Try it
Copy out exactly, from the entries that follow, the line holding "font-size: 27px ->", the line holding "html: <p>根据对话内容，从方框内选择恰当的句子将对话补充完整。(选项中有两项是多余的)</p> ->", and all lines between them, but no pictures.

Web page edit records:
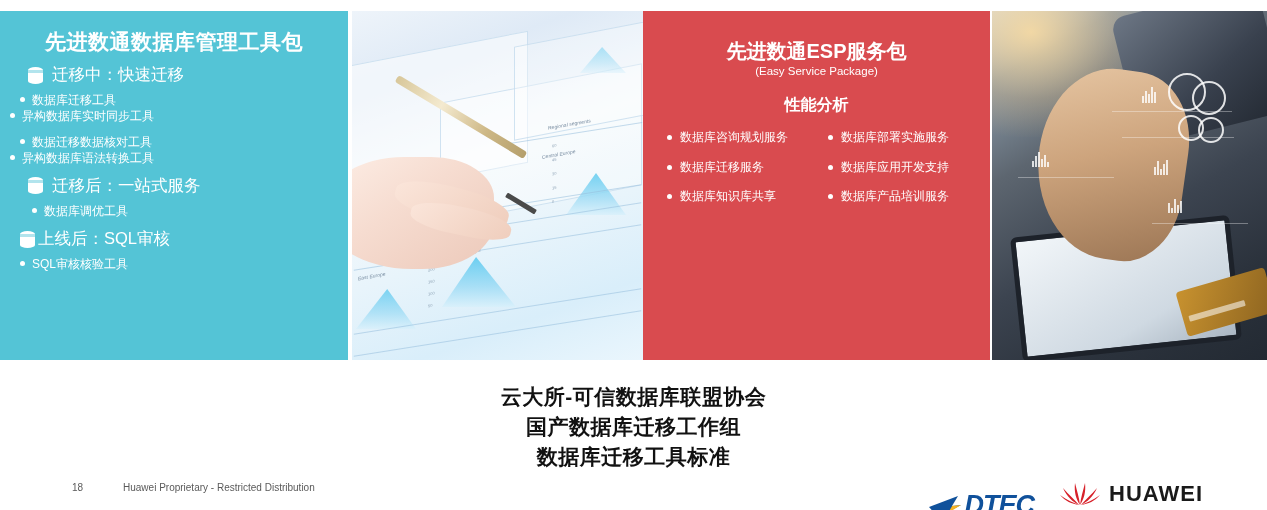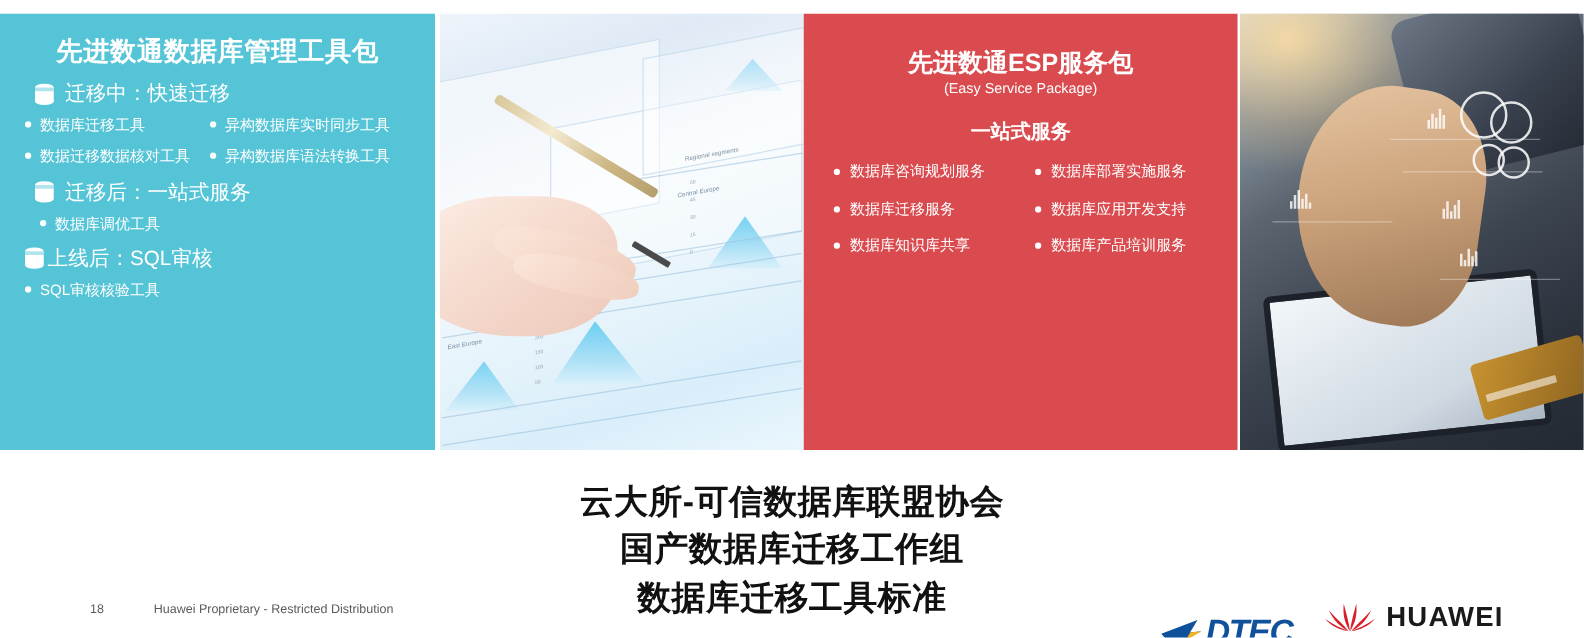"数据库迁移工具" .brow { flex-direction: none -> column }
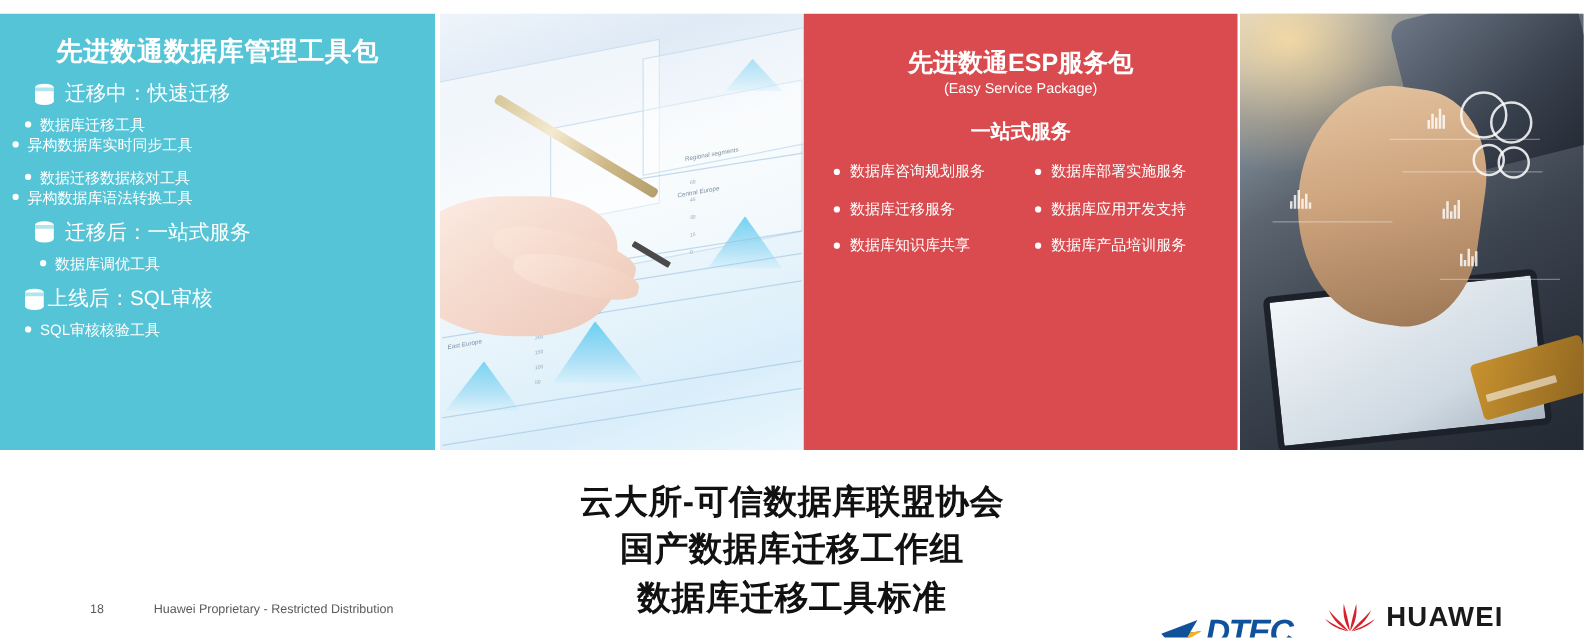"一站式服务" div.r-onestop { text: 一站式服务 -> 性能分析 }
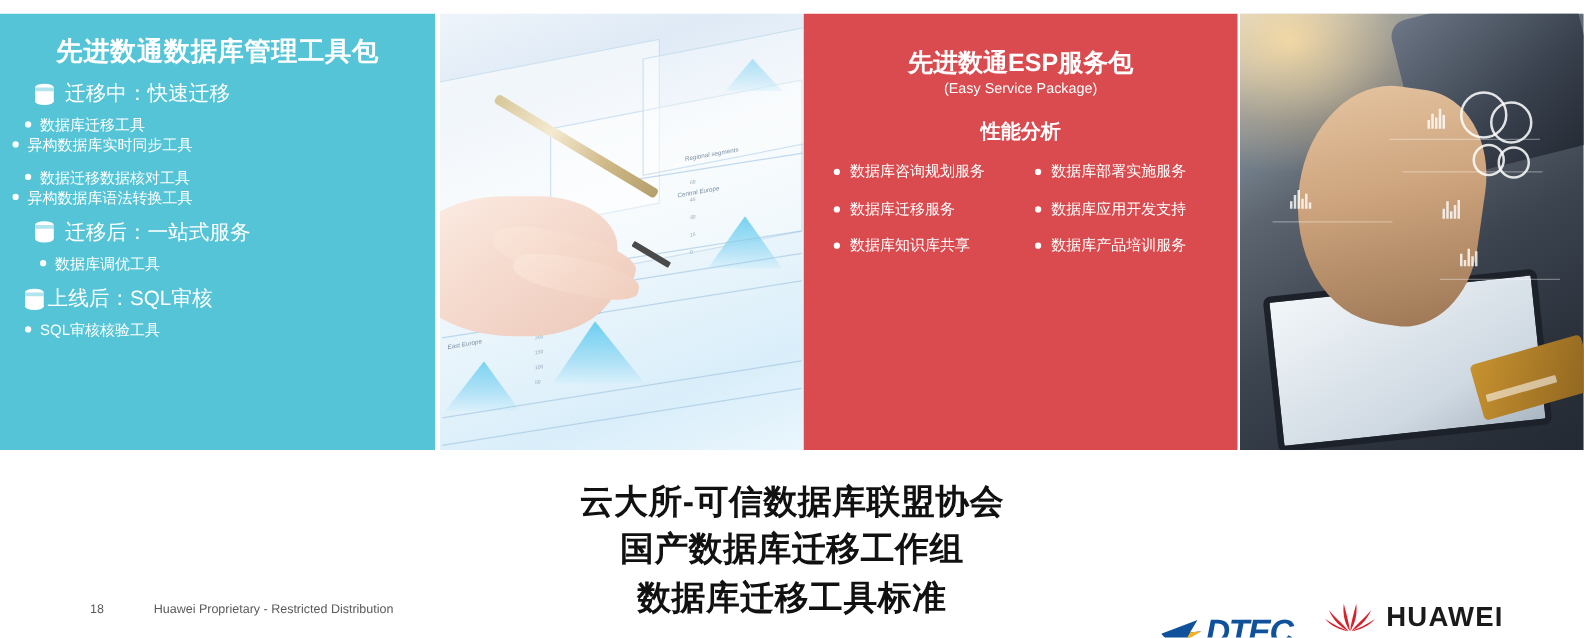"云大所-可信数据库联盟协会" .bottom-title { font-size: 27px -> 21px }
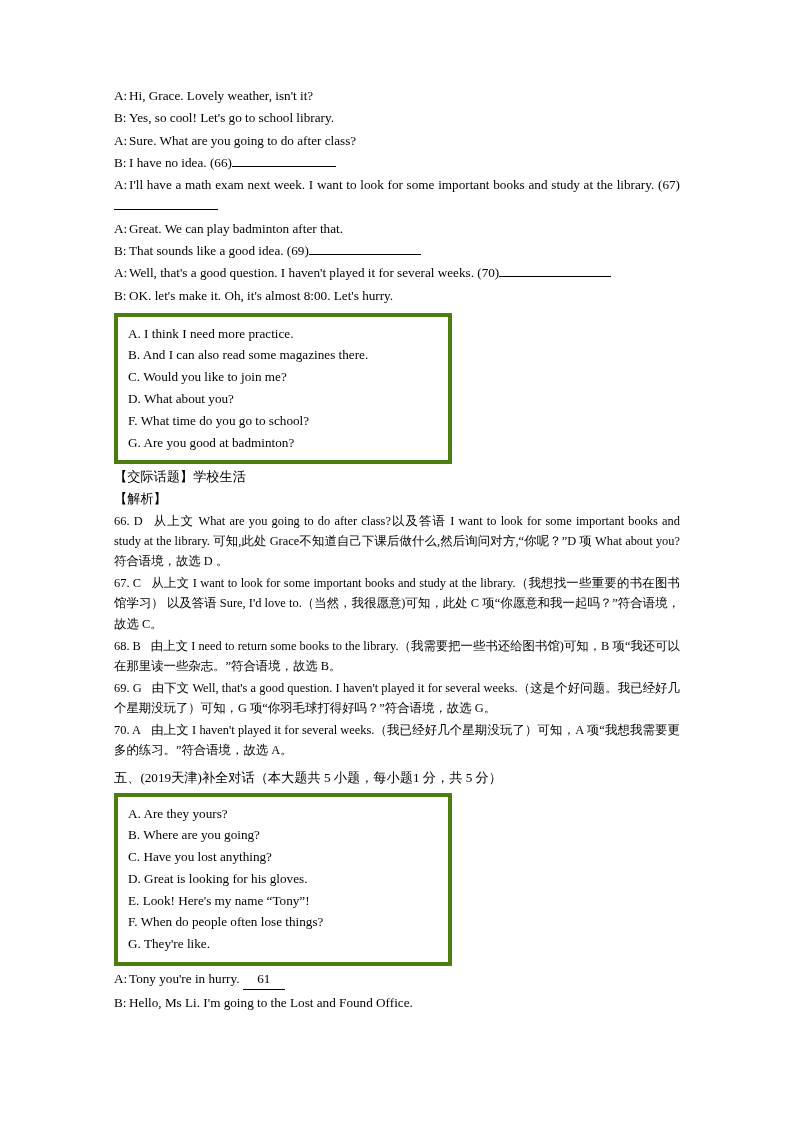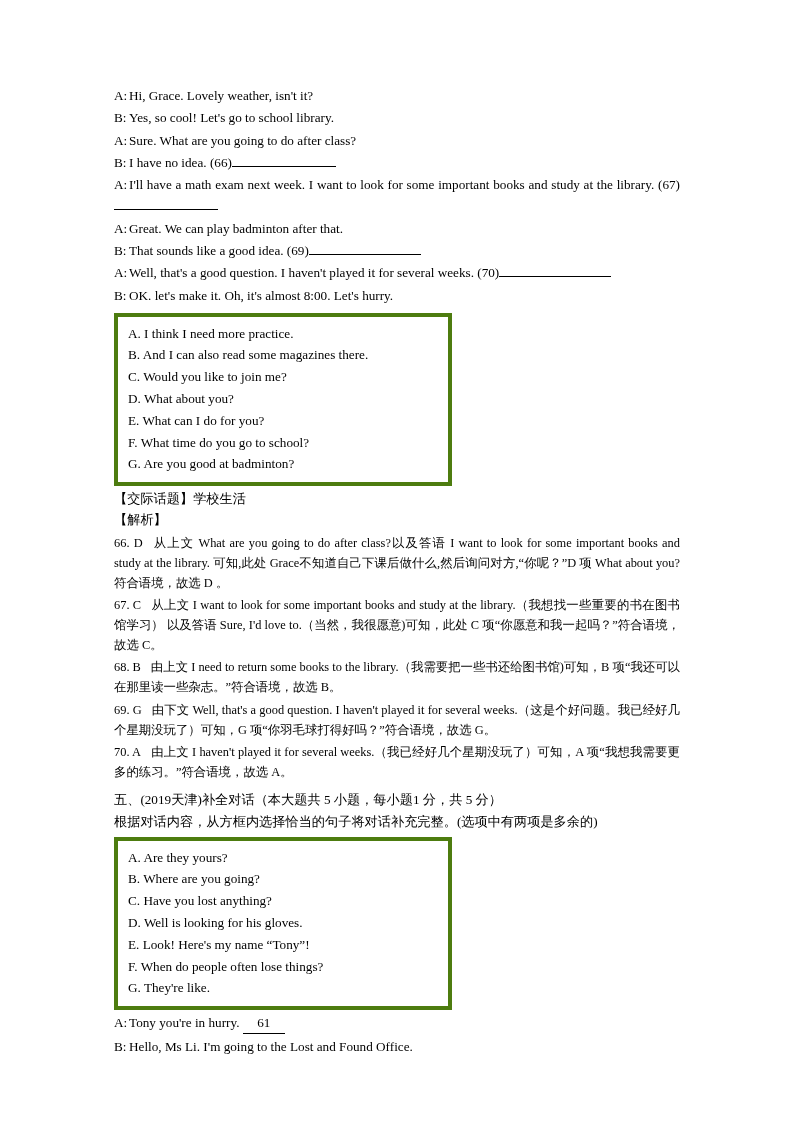"E. What can I do" div.opt { html: <div>E. What can I do for you?</div> -> none }
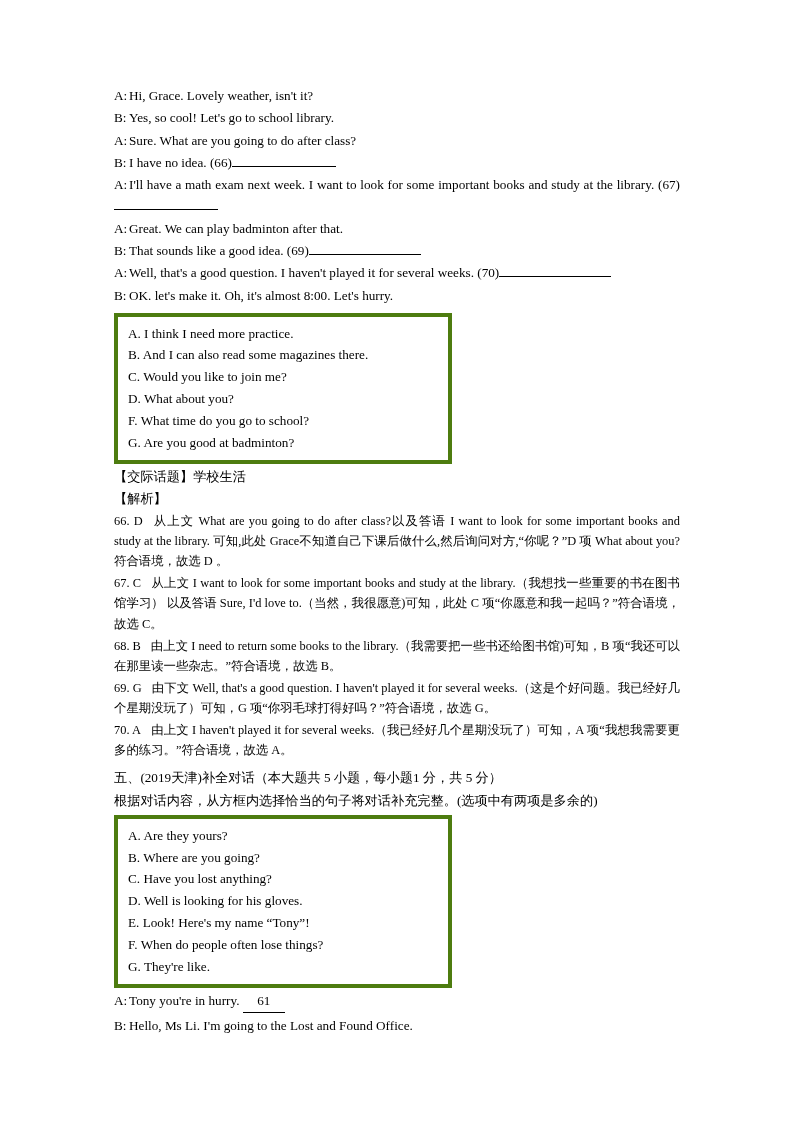"根据对话内容，从方框内选择恰当的句子将对话补充完整。(选项中有两项是多余的)" p.section-sub { html: <p>根据对话内容，从方框内选择恰当的句子将对话补充完整。(选项中有两项是多余的)</p> -> none }
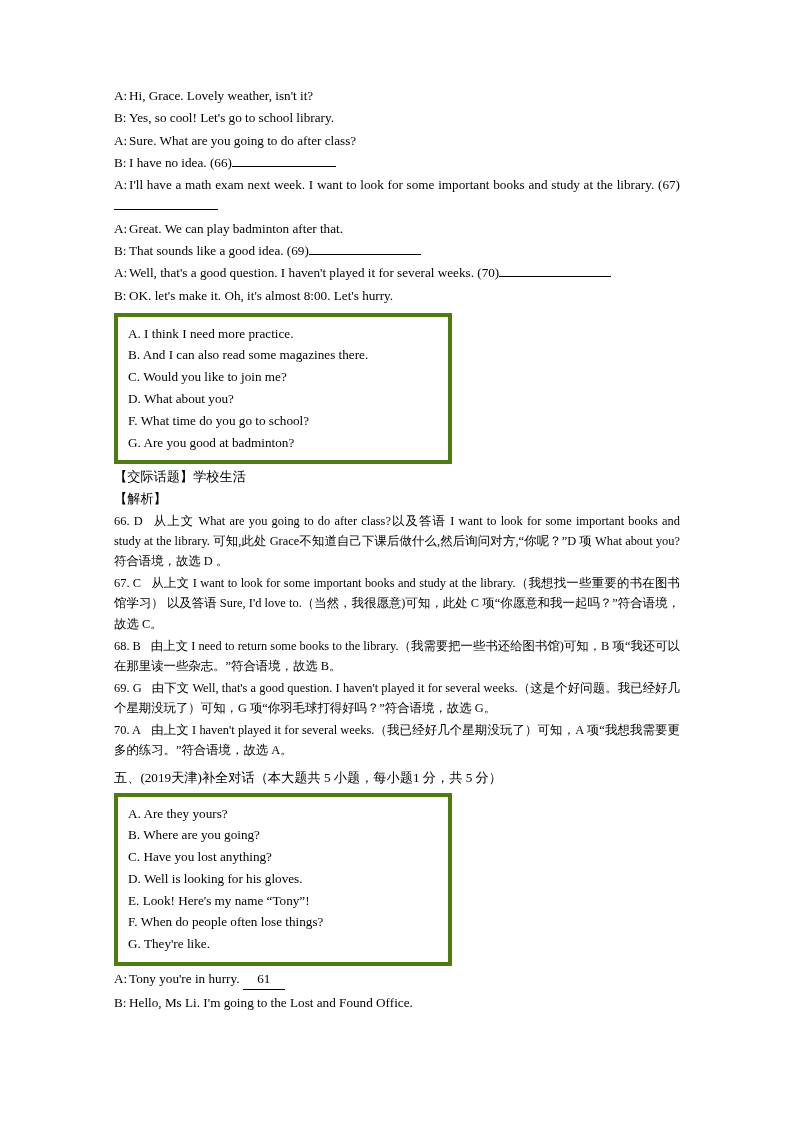"D. Well is looking for" div.opt { text: Well -> Great }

Answer for this exercise
"云大所-可信数据库联盟协会" .bottom-title { font-size: 27px -> 21px }
"E. What can I do" div.opt { html: <div>E. What can I do for you?</div> -> none }
"根据对话内容，从方框内选择恰当的句子将对话补充完整。(选项中有两项是多余的)" p.section-sub { html: <p>根据对话内容，从方框内选择恰当的句子将对话补充完整。(选项中有两项是多余的)</p> -> none }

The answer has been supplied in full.